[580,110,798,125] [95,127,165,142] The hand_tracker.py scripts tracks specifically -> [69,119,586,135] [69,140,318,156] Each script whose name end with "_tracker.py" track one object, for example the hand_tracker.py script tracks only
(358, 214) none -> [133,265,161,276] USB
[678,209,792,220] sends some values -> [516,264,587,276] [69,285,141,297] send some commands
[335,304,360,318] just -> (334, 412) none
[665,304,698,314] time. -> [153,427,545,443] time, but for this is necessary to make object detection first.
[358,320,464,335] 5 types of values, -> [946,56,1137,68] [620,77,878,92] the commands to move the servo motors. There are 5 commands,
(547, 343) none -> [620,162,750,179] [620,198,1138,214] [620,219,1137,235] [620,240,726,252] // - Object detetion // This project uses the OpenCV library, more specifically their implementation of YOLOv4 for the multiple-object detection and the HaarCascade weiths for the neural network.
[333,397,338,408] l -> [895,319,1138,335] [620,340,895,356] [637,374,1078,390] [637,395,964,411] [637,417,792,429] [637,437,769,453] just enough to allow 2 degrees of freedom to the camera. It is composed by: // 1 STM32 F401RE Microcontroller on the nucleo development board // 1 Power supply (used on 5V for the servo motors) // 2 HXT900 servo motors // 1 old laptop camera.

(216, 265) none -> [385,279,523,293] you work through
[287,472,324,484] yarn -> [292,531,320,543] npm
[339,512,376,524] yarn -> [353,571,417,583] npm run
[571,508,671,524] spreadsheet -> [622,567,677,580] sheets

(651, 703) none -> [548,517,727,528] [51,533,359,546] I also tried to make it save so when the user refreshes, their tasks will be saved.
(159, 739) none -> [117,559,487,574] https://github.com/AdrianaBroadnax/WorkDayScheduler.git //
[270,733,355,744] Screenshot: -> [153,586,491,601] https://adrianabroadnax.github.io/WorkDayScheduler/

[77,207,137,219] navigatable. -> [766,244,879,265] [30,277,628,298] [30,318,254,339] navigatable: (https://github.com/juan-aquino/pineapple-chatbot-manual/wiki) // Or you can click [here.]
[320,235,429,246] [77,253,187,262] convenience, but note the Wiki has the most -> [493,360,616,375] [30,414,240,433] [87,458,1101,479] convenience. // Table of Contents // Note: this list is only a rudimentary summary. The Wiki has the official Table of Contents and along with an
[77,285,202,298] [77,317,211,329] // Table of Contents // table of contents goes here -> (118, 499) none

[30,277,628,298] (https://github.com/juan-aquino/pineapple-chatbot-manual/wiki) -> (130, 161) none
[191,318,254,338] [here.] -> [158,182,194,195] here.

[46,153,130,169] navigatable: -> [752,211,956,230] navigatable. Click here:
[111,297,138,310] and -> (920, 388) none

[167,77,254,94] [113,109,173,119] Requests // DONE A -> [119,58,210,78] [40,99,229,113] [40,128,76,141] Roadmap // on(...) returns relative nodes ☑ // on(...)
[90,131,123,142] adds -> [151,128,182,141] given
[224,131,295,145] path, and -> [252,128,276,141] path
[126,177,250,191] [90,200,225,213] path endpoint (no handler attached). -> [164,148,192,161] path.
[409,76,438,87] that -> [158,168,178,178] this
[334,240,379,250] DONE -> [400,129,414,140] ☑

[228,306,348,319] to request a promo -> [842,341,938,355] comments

== DIRECTIONS ==
Give back the complete data exactly as supplied.

== ANSWER SPACE ==
[580,110,798,125] [95,127,165,142] The hand_tracker.py scripts tracks specifically -> [69,119,586,135] [69,140,318,156] Each script whose name end with "_tracker.py" track one object, for example the hand_tracker.py script tracks only
(358, 214) none -> [133,265,161,276] USB
[678,209,792,220] sends some values -> [516,264,587,276] [69,285,141,297] send some commands
[335,304,360,318] just -> (334, 412) none
[665,304,698,314] time. -> [153,427,545,443] time, but for this is necessary to make object detection first.
[358,320,464,335] 5 types of values, -> [946,56,1137,68] [620,77,878,92] the commands to move the servo motors. There are 5 commands,
(547, 343) none -> [620,162,750,179] [620,198,1138,214] [620,219,1137,235] [620,240,726,252] // - Object detetion // This project uses the OpenCV library, more specifically their implementation of YOLOv4 for the multiple-object detection and the HaarCascade weiths for the neural network.
[333,397,338,408] l -> [895,319,1138,335] [620,340,895,356] [637,374,1078,390] [637,395,964,411] [637,417,792,429] [637,437,769,453] just enough to allow 2 degrees of freedom to the camera. It is composed by: // 1 STM32 F401RE Microcontroller on the nucleo development board // 1 Power supply (used on 5V for the servo motors) // 2 HXT900 servo motors // 1 old laptop camera.

(216, 265) none -> [385,279,523,293] you work through
[287,472,324,484] yarn -> [292,531,320,543] npm
[339,512,376,524] yarn -> [353,571,417,583] npm run
[571,508,671,524] spreadsheet -> [622,567,677,580] sheets

(651, 703) none -> [548,517,727,528] [51,533,359,546] I also tried to make it save so when the user refreshes, their tasks will be saved.
(159, 739) none -> [117,559,487,574] https://github.com/AdrianaBroadnax/WorkDayScheduler.git //
[270,733,355,744] Screenshot: -> [153,586,491,601] https://adrianabroadnax.github.io/WorkDayScheduler/

[77,207,137,219] navigatable. -> [766,244,879,265] [30,277,628,298] [30,318,254,339] navigatable: (https://github.com/juan-aquino/pineapple-chatbot-manual/wiki) // Or you can click [here.]
[320,235,429,246] [77,253,187,262] convenience, but note the Wiki has the most -> [493,360,616,375] [30,414,240,433] [87,458,1101,479] convenience. // Table of Contents // Note: this list is only a rudimentary summary. The Wiki has the official Table of Contents and along with an
[77,285,202,298] [77,317,211,329] // Table of Contents // table of contents goes here -> (118, 499) none

[30,277,628,298] (https://github.com/juan-aquino/pineapple-chatbot-manual/wiki) -> (130, 161) none
[191,318,254,338] [here.] -> [158,182,194,195] here.

[46,153,130,169] navigatable: -> [752,211,956,230] navigatable. Click here:
[111,297,138,310] and -> (920, 388) none

[167,77,254,94] [113,109,173,119] Requests // DONE A -> [119,58,210,78] [40,99,229,113] [40,128,76,141] Roadmap // on(...) returns relative nodes ☑ // on(...)
[90,131,123,142] adds -> [151,128,182,141] given
[224,131,295,145] path, and -> [252,128,276,141] path
[126,177,250,191] [90,200,225,213] path endpoint (no handler attached). -> [164,148,192,161] path.
[409,76,438,87] that -> [158,168,178,178] this
[334,240,379,250] DONE -> [400,129,414,140] ☑

[228,306,348,319] to request a promo -> [842,341,938,355] comments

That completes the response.